(Exercise objective):
Reproduce exactly, and only, the lines below from the one containing "ssh onto running" through the one containing "VirtualBox VM (WINDOWS)".

(Information provided):

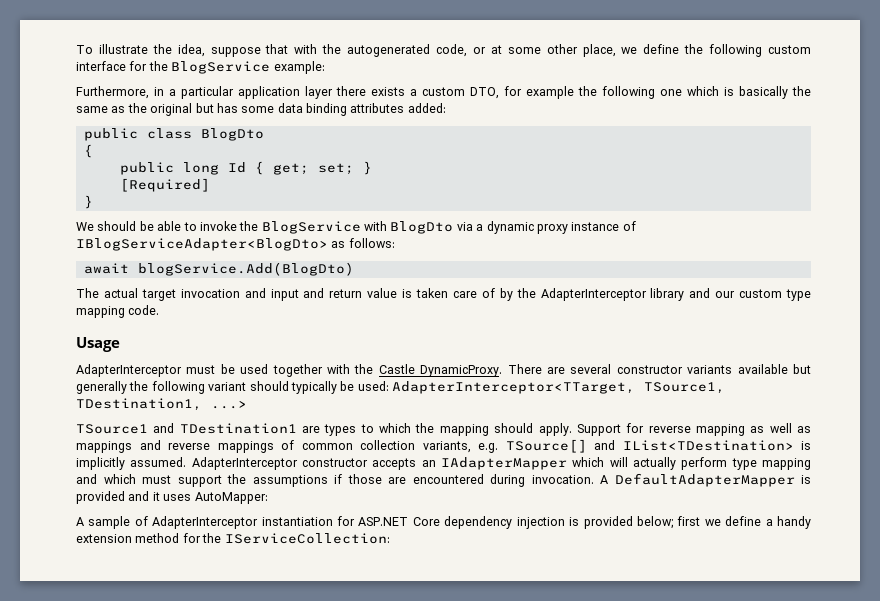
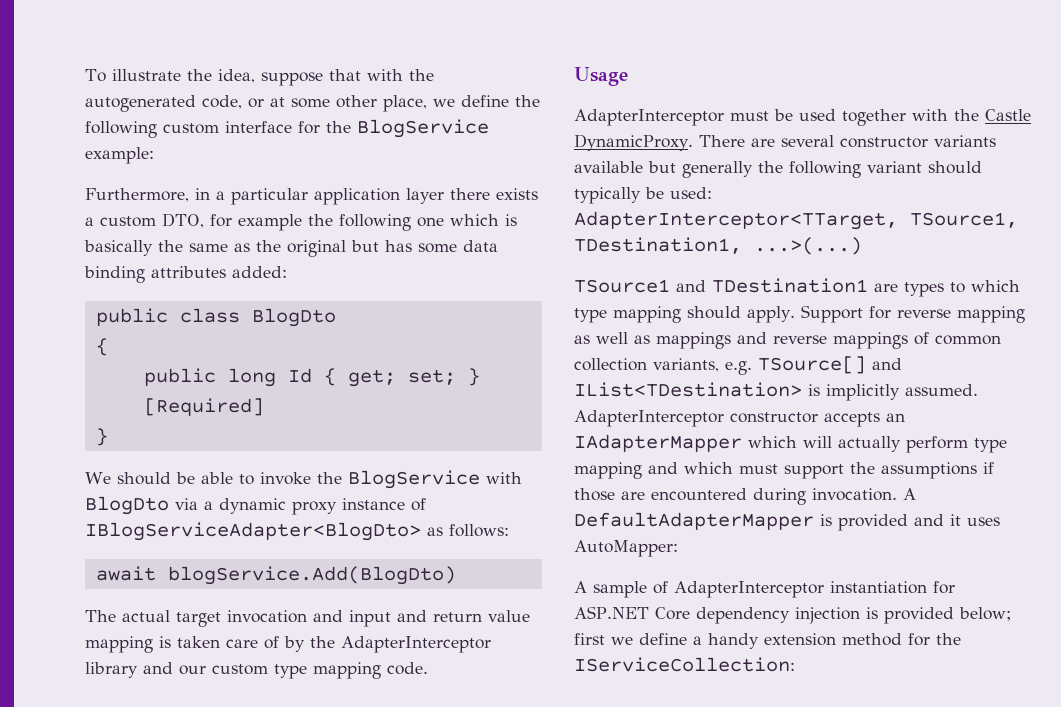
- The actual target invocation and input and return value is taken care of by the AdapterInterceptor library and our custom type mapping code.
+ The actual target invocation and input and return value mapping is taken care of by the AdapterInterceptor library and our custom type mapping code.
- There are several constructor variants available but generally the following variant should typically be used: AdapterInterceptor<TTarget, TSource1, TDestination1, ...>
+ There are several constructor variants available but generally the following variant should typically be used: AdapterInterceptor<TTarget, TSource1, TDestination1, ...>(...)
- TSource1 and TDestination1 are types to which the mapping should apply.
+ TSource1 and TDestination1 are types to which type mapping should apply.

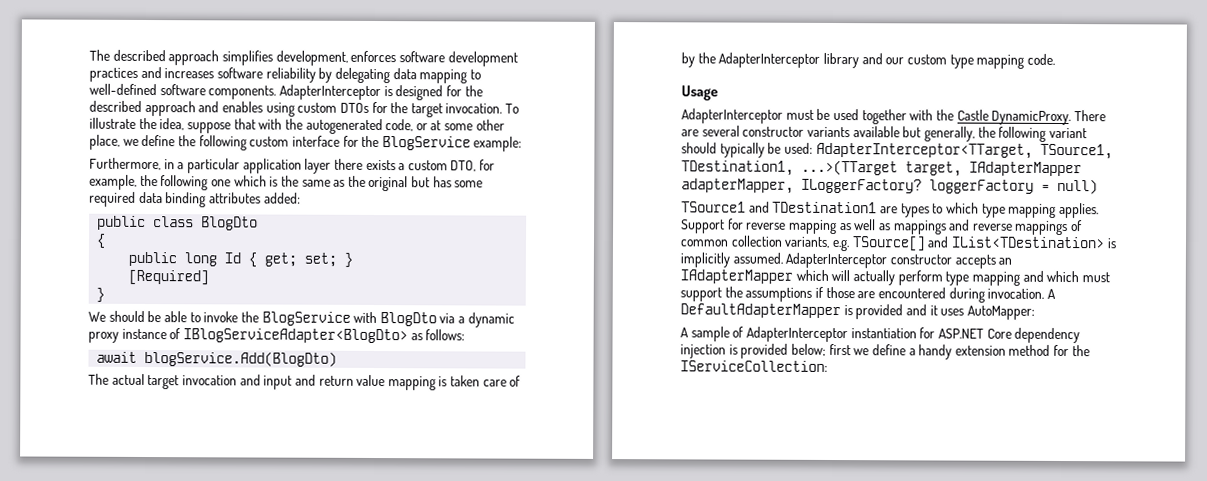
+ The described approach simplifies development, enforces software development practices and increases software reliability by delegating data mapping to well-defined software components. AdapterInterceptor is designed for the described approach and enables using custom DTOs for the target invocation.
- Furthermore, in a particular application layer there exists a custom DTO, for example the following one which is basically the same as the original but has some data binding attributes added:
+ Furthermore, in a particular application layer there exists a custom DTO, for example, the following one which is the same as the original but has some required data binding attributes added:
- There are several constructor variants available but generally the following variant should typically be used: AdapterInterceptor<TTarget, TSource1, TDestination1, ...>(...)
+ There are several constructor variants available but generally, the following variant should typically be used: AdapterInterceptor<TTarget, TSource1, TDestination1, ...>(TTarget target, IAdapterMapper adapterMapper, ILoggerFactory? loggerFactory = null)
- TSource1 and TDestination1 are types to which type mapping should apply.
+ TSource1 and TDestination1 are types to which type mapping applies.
---
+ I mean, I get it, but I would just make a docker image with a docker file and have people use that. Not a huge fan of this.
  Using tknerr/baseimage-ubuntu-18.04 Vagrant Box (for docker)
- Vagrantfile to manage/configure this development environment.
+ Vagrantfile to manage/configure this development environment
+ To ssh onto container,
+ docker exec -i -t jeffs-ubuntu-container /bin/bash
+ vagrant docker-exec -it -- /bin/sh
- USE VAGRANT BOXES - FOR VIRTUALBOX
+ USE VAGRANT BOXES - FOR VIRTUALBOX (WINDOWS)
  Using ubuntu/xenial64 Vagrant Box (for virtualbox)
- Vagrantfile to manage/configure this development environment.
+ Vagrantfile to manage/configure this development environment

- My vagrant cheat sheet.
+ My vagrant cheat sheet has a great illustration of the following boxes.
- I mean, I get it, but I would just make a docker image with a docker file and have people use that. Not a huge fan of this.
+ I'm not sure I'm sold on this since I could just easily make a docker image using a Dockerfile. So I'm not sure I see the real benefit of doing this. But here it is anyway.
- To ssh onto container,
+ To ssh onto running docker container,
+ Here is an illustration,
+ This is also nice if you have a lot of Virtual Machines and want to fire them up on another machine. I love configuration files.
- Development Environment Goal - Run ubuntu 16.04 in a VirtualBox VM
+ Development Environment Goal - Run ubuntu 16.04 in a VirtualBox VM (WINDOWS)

(Solution):
+ To ssh onto running docker container,
+ Here is an illustration,
+ This is also nice if you have a lot of Virtual Machines and want to fire them up on another machine. I love configuration files.
- Development Environment Goal - Run ubuntu 16.04 in a VirtualBox VM
+ Development Environment Goal - Run ubuntu 16.04 in a VirtualBox VM (WINDOWS)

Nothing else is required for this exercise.